Alright motherfuckers. Yes, another hiatus is being taken from Mibba on my behalf. I know it's getting annoying, having my stories updated all at once then suddenly nothing's being posted for weeks. I keep getting my muse back and losing it, and believe me, it's annoying me, too. But I'm not here to talk about that. I actually wanna talk about my life, yep.

So recently, something happened that put me way under, yet again. It sucks, because it was promised that I wouldn't be let down again. I was promised repeatedly. Do promises not mean anything anymore? So I was a bit of a mess for a few days, and honestly, I wasn't sober for a damn one. I was pretty much just getting high and sleeping for half of last week, but that's not much different than how I spend my normal summer vacations - as far as "normal" goes when it comes to me.

Anyway. There were some plans foolishly made of me moving in order to live with my (now ex) girlfriend, and they obviously fell through because, come on, how would it have worked? Really... These plans were made so I could recover and get better, because I haven't been doing so well the past few months years. But because promises are made to be broken, people are meant to leave, and plans are made to fall through, I will have no issue relocating on my own.

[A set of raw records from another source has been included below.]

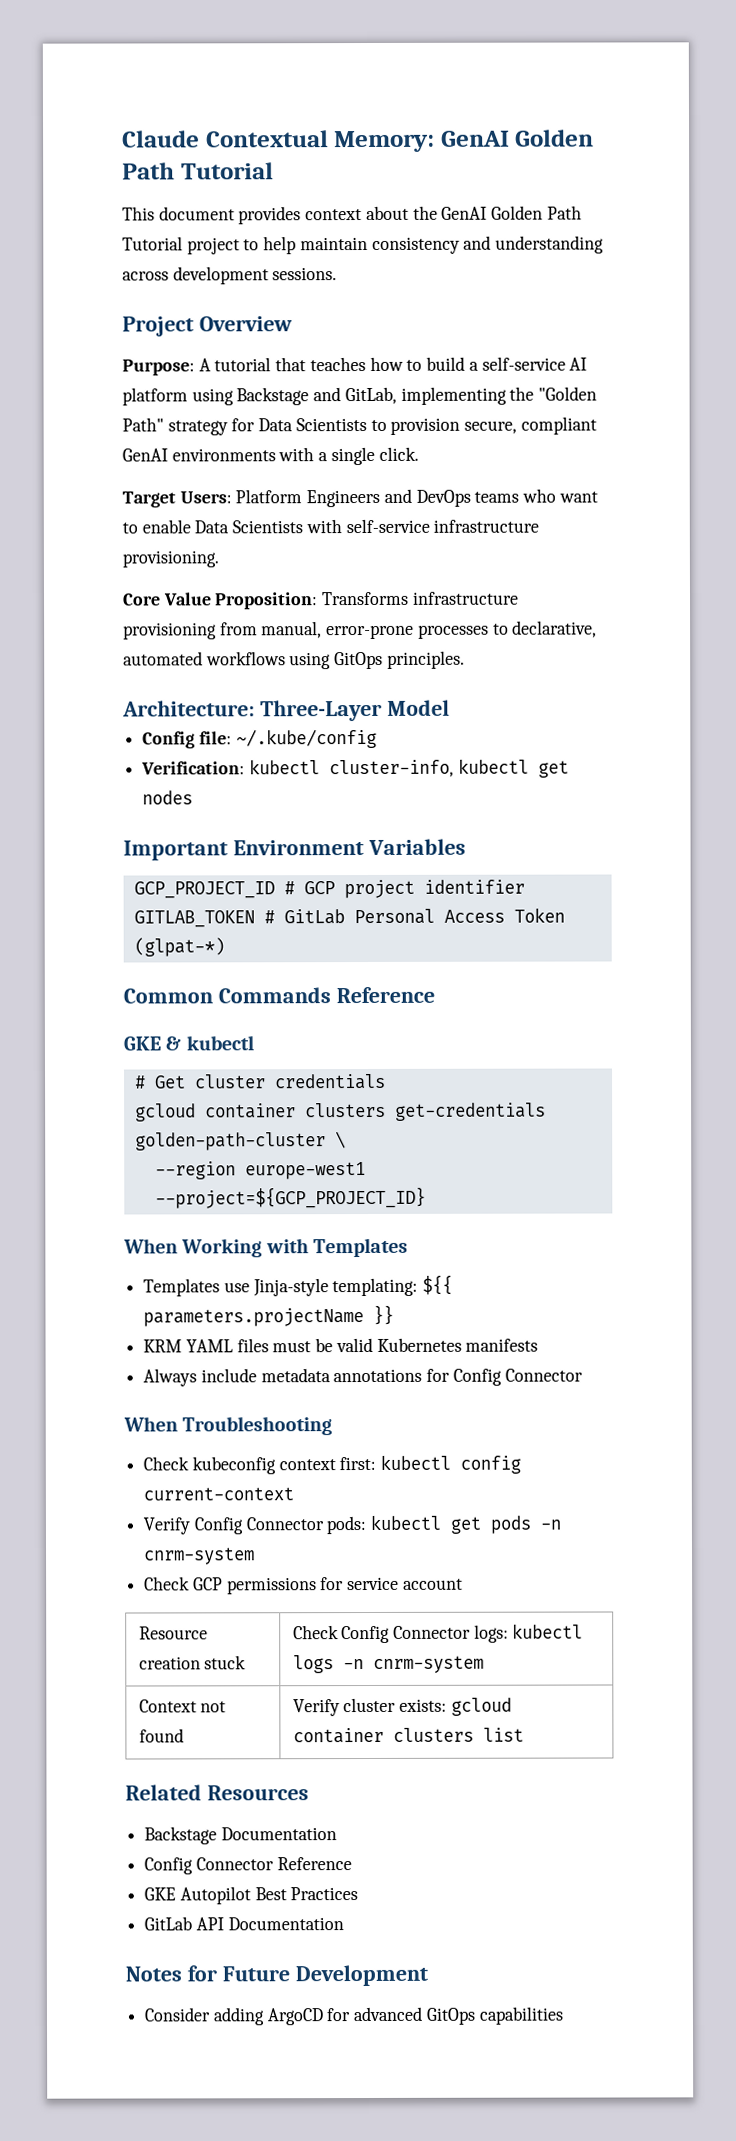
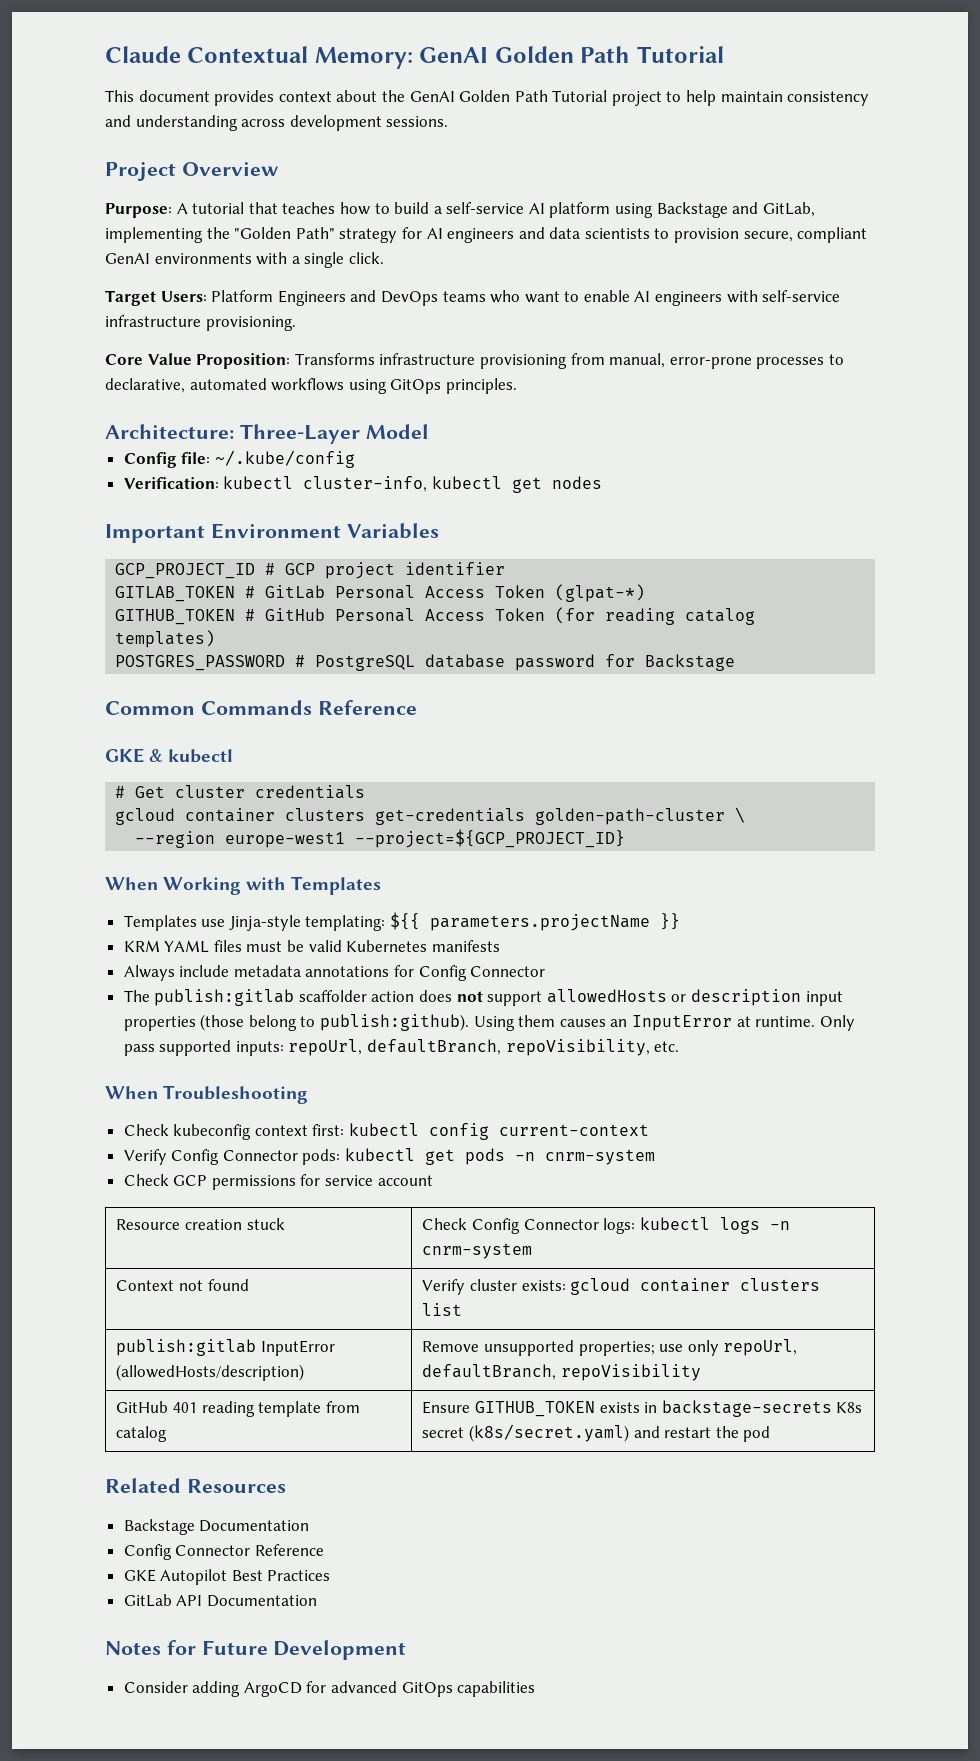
- Purpose: A tutorial that teaches how to build a self-service AI platform using Backstage and GitLab, implementing the "Golden Path" strategy for Data Scientists to provision secure, compliant GenAI environments with a single click.
+ Purpose: A tutorial that teaches how to build a self-service AI platform using Backstage and GitLab, implementing the "Golden Path" strategy for AI engineers and data scientists to provision secure, compliant GenAI environments with a single click.
- Target Users: Platform Engineers and DevOps teams who want to enable Data Scientists with self-service infrastructure provisioning.
+ Target Users: Platform Engineers and DevOps teams who want to enable AI engineers with self-service infrastructure provisioning.
+ GITHUB_TOKEN # GitHub Personal Access Token (for reading catalog templates)
+ POSTGRES_PASSWORD # PostgreSQL database password for Backstage
+ The publish:gitlab scaffolder action does not support allowedHosts or description input properties (those belong to publish:github). Using them causes an InputError at runtime. Only pass supported inputs: repoUrl, defaultBranch, repoVisibility, etc.
+ publish:gitlab InputError (allowedHosts/description) | Remove unsupported properties; use only repoUrl, defaultBranch, repoVisibility
+ GitHub 401 reading template from catalog | Ensure GITHUB_TOKEN exists in backstage-secrets K8s secret (k8s/secret.yaml) and restart the pod

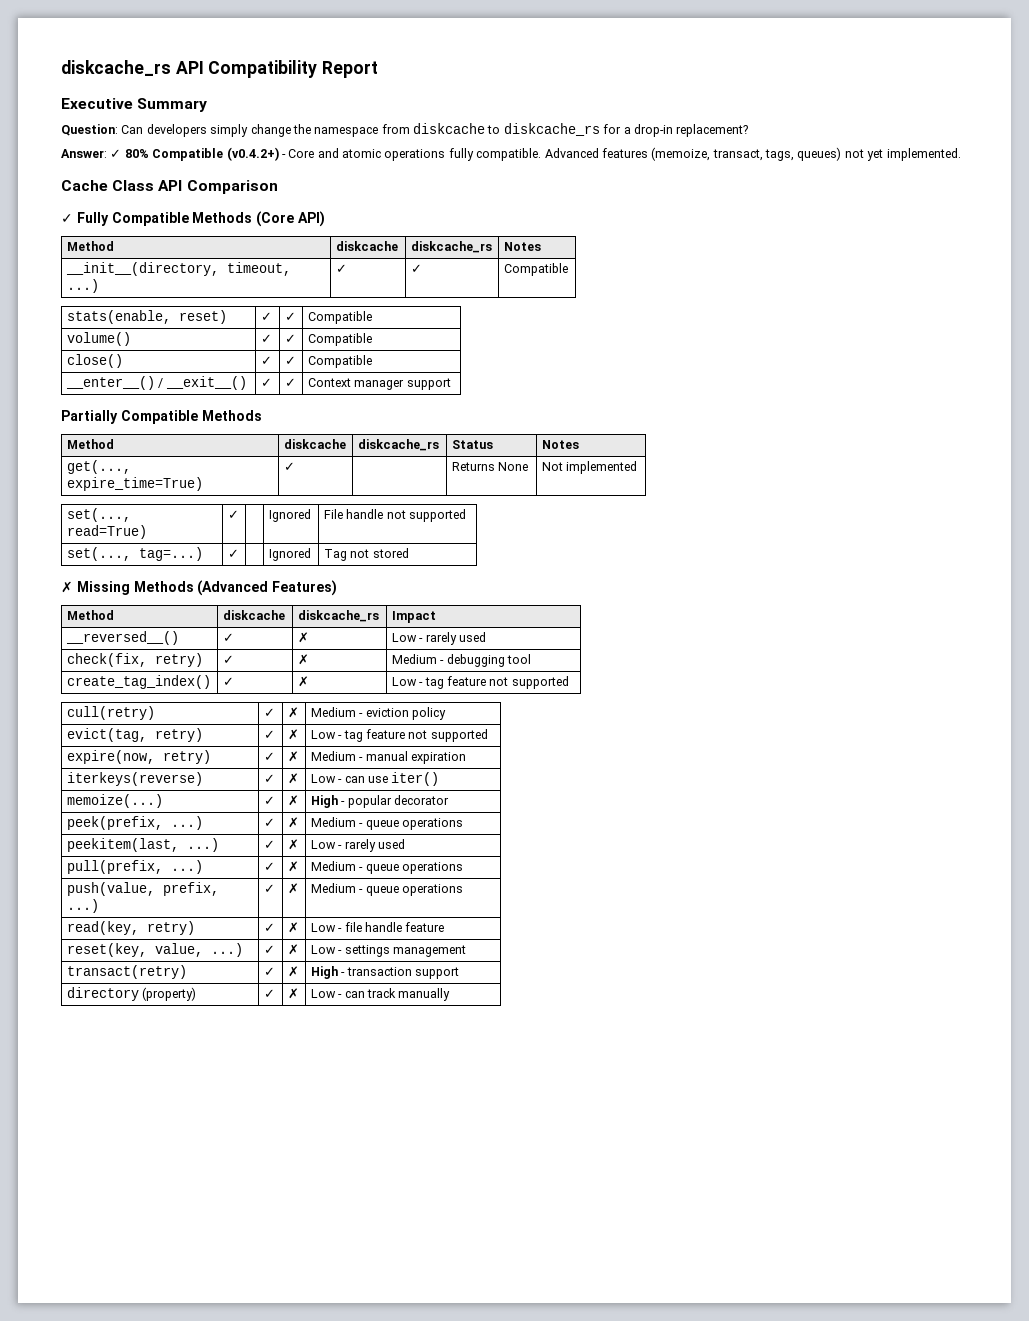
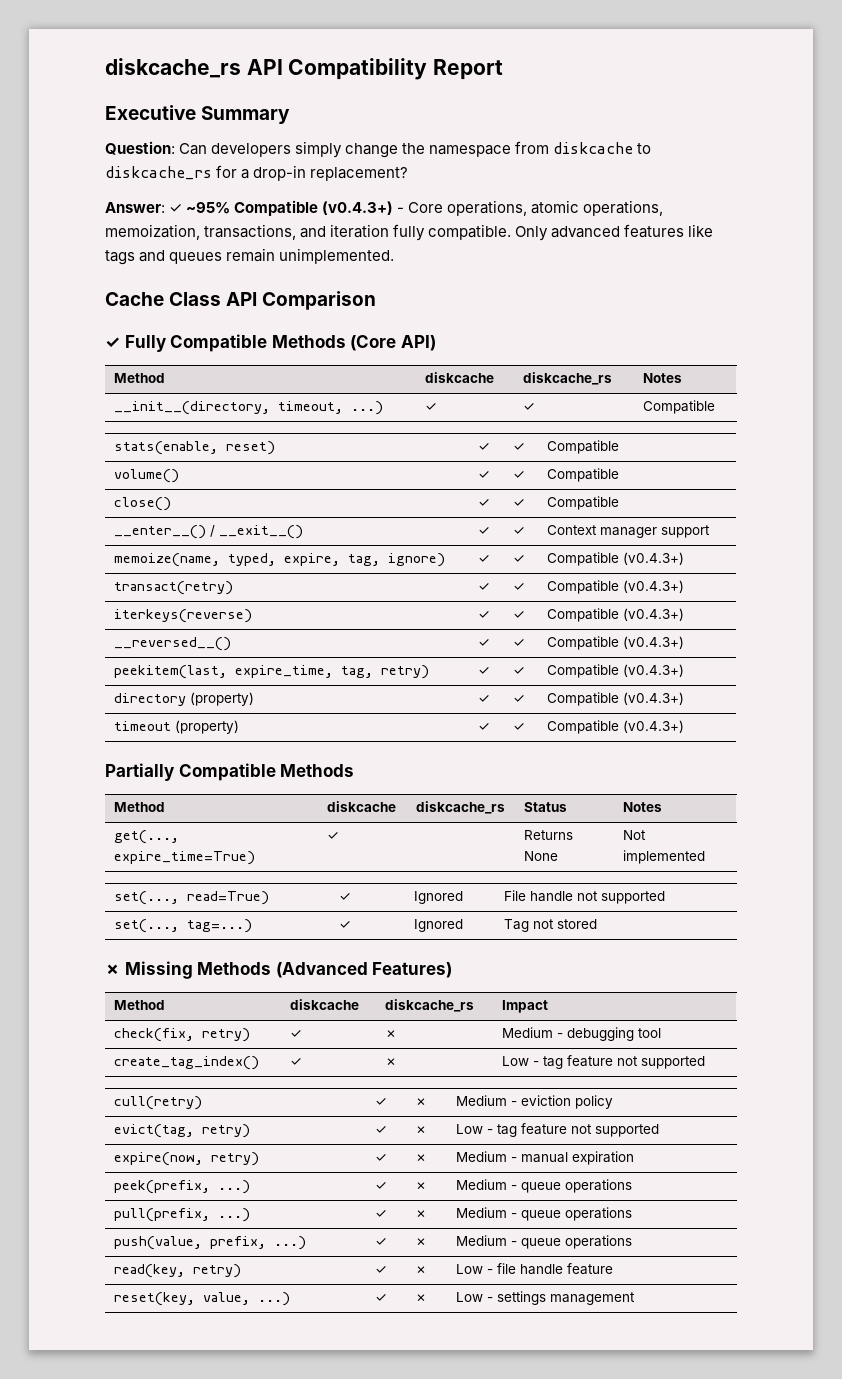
- Answer: ✓ 80% Compatible (v0.4.2+) - Core and atomic operations fully compatible. Advanced features (memoize, transact, tags, queues) not yet implemented.
+ Answer: ✓ ~95% Compatible (v0.4.3+) - Core operations, atomic operations, memoization, transactions, and iteration fully compatible. Only advanced features like tags and queues remain unimplemented.
+ memoize(name, typed, expire, tag, ignore) | ✓ | ✓ | Compatible (v0.4.3+)
+ transact(retry) | ✓ | ✓ | Compatible (v0.4.3+)
+ iterkeys(reverse) | ✓ | ✓ | Compatible (v0.4.3+)
+ __reversed__() | ✓ | ✓ | Compatible (v0.4.3+)
+ peekitem(last, expire_time, tag, retry) | ✓ | ✓ | Compatible (v0.4.3+)
+ directory (property) | ✓ | ✓ | Compatible (v0.4.3+)
+ timeout (property) | ✓ | ✓ | Compatible (v0.4.3+)
- __reversed__() | ✓ | ✗ | Low - rarely used
- iterkeys(reverse) | ✓ | ✗ | Low - can use iter()
- memoize(...) | ✓ | ✗ | High - popular decorator
- peekitem(last, ...) | ✓ | ✗ | Low - rarely used
- transact(retry) | ✓ | ✗ | High - transaction support
- directory (property) | ✓ | ✗ | Low - can track manually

I will be completely and utterly alone. By myself. Living my life the way I want. And I think that's better than any future I could share with anyone, especially her. I mean, how did I ever expect to be held into a relationship? I can't wear the same shoes for a week straight, let alone commit to anyone. Like holy fuckin' fuck, I date a person then get bored of them a few weeks later. And then I'm onto the next one. So why did I stick around for two years? Because I never really had her. And we all want what we can't have, right?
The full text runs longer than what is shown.